Not getting out of bed isn't necessarily evidence that she doesn't know why she should, so it's not reasonable to give that as evidence of a cognitive deficiency. As others have pointed out, there could be a lt of other reasons. You will find many, many patients in your career who know perfectly well what they should know, but chose not to use it or act upon it. (can I hear an AMEN from other old grads?)

Specializes in Critical Care, ED, Cath lab, CTPAC,Trauma.
I stand corrected in one way-- there is, in fact, a "Deficient knowledge" NANDA-I diagnosis.

However, it is in Domain 5, perception/cognition, Class 4, Cognition, and its definition is, "Absence or deficiency of cognitive information related to a specific topic."

Defining characteristics (this means, these are the symptoms I assessed):

Exaggerated behaviors

Inaccurate follow-through of instruction

Inaccurate performance of test

Inappropriate behaviors (e.g., hysterical, hostile, agitated, apathetic)

Reports the problem

Related factors (this means, this is the cause of the symptoms):

Cognitive limitation

Information misinterpretation

Lack of exposure

Lack of interest in learning

Lack of recall

Unfamiliar with information resources

I am not seeing information in the OP's patient assessment that tells me this woman has a cognitive problem. Maybe she does, but you'd have to look for the related factor that says so, and describe the defining characteristics that support your assessment and diagnosis. As a reminder, just because a patient doesn't seem to you to know what you think she should doesn't necessarily mean she meets this diagnosis, given these definition/defining characteristics/ related factors specific to this diagnosis.

Not getting out of bed isn't necessarily evidence that she doesn't know why she should, so it's not reasonable to give that as evidence of a cognitive deficiency. As others have pointed out, there could be a lt of other reasons. You will find many, many patients in your career who know perfectly well what they should know, but chose not to use it or act upon it. (can I hear an AMEN from other old grads?)

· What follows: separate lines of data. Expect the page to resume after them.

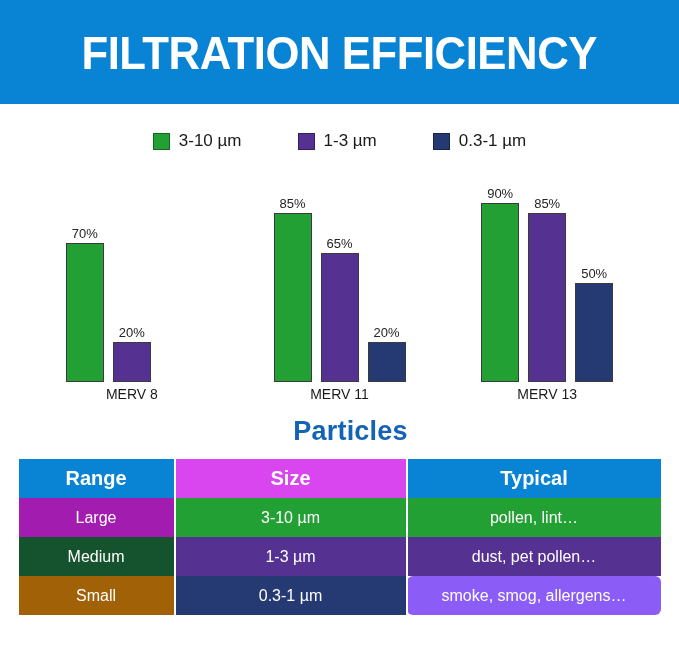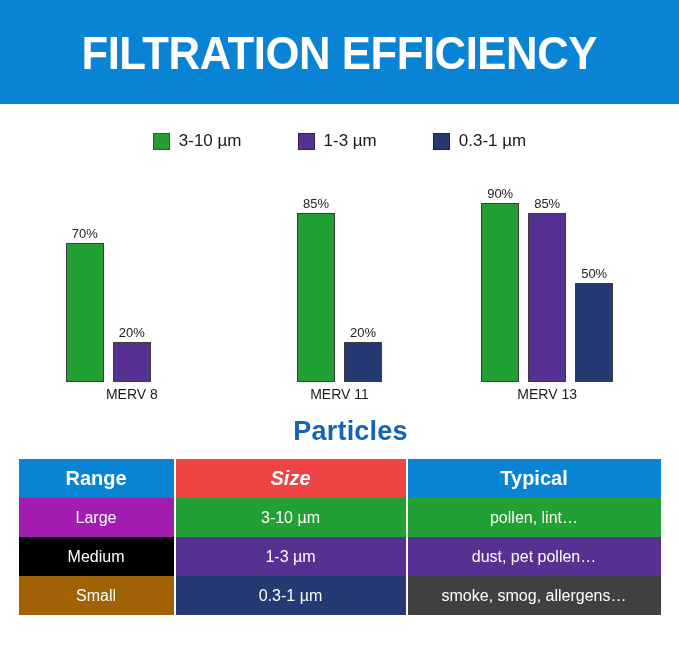--- a/index.html
+++ b/index.html
@@ -219,6 +219,10 @@
         <div class="bar-rect" style="background: rgb(34, 160, 51); height: 169.15px;"></div>
       </div>
       <div class="bar-slot">
+        <span class="bar-value">65%</span>
+        <div class="bar-rect" style="background: rgb(85, 50, 145); height: 129.35px;"></div>
+      </div>
+      <div class="bar-slot">
         <span class="bar-value">20%</span>
         <div class="bar-rect" style="background: rgb(37, 58, 114); height: 39.8px;"></div>
       </div>

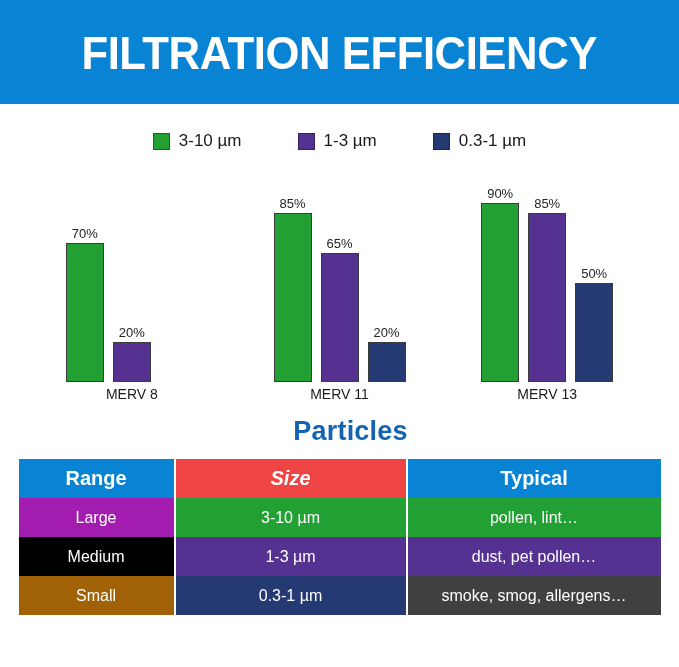--- a/index.html
+++ b/index.html
@@ -258,7 +258,7 @@
   <thead>
     <tr>
       <th class="col-range" style="background: rgb(9, 132, 212);">Range</th>
-      <th class="col-size" style="background: #ef4444; font-style: italic;">Size</th>
+      <th class="col-size" style="background: #d946ef;">Size</th>
       <th class="col-typical" style="background: rgb(9, 132, 212);">Typical</th>
     </tr>
   </thead>

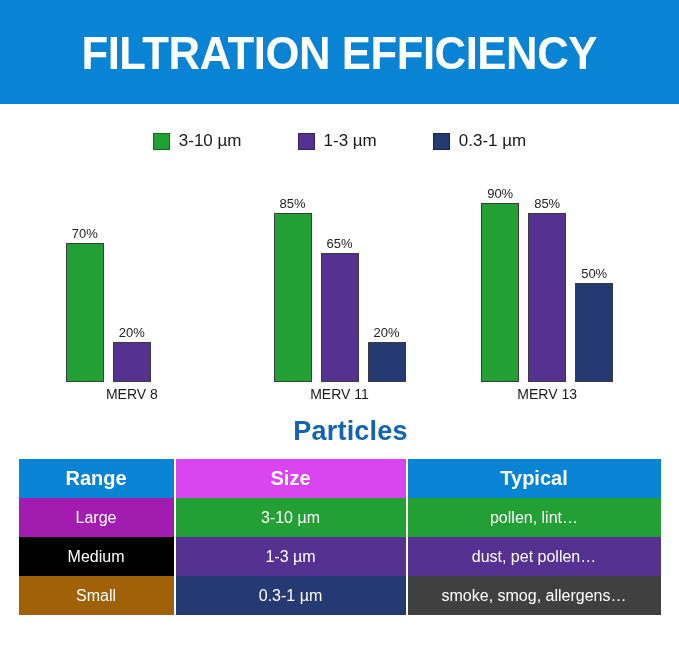--- a/index.html
+++ b/index.html
@@ -269,7 +269,7 @@
       <td class="col-typical" style="background: rgb(34, 160, 51);">pollen, lint…</td>
     </tr>
     <tr class="row-medium">
-      <td class="col-range" style="background: #000000;">Medium</td>
+      <td class="col-range" style="background: #14532d;">Medium</td>
       <td class="col-size" style="background: rgb(85, 50, 145);">1-3 µm</td>
       <td class="col-typical" style="background: rgb(85, 50, 145);">dust, pet pollen…</td>
     </tr>

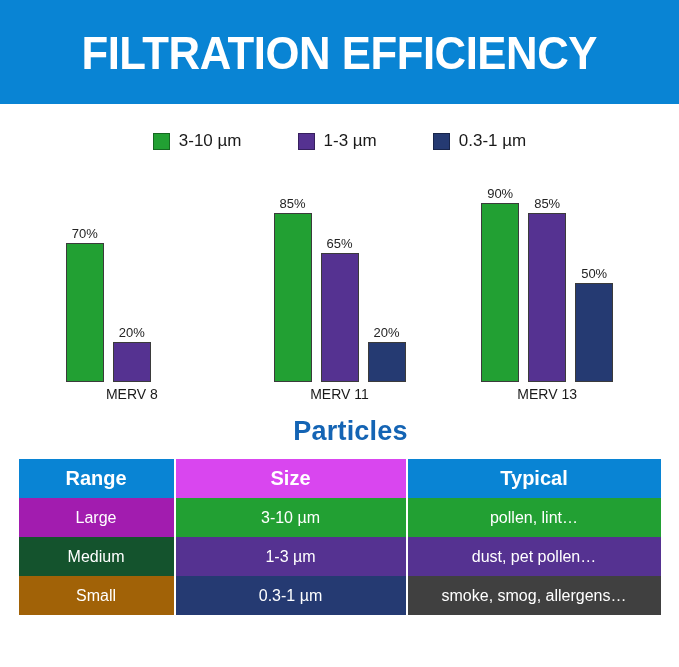--- a/index.html
+++ b/index.html
@@ -276,7 +276,7 @@
     <tr class="row-small">
       <td class="col-range" style="background: #a16207;">Small</td>
       <td class="col-size" style="background: rgb(37, 58, 114);">0.3-1 µm</td>
-      <td class="col-typical" style="background: #404040;">smoke, smog, allergens…</td>
+      <td class="col-typical" style="background: #8b5cf6; border-radius: 6px;">smoke, smog, allergens…</td>
     </tr>
   </tbody>
 </table>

I don't know I think it does.....
she asked me why it was so important to mobilize and do physical exercise
tells me that this patient has a lack of recall (if they received pre-op teaching or any post op teaching) an inaccurate follow through of instruction...won't get OOB, just by what the OP told us.

She may not have had instruction...so she has a lack of exposure, unfamiliar with information resources given to her or lack of recall of what she has been taught.

Cognitive deficiency doesn't necessarily mean it is an it is an absence or deficiency cognitive INFORMATION not necessarily of a pathological nature.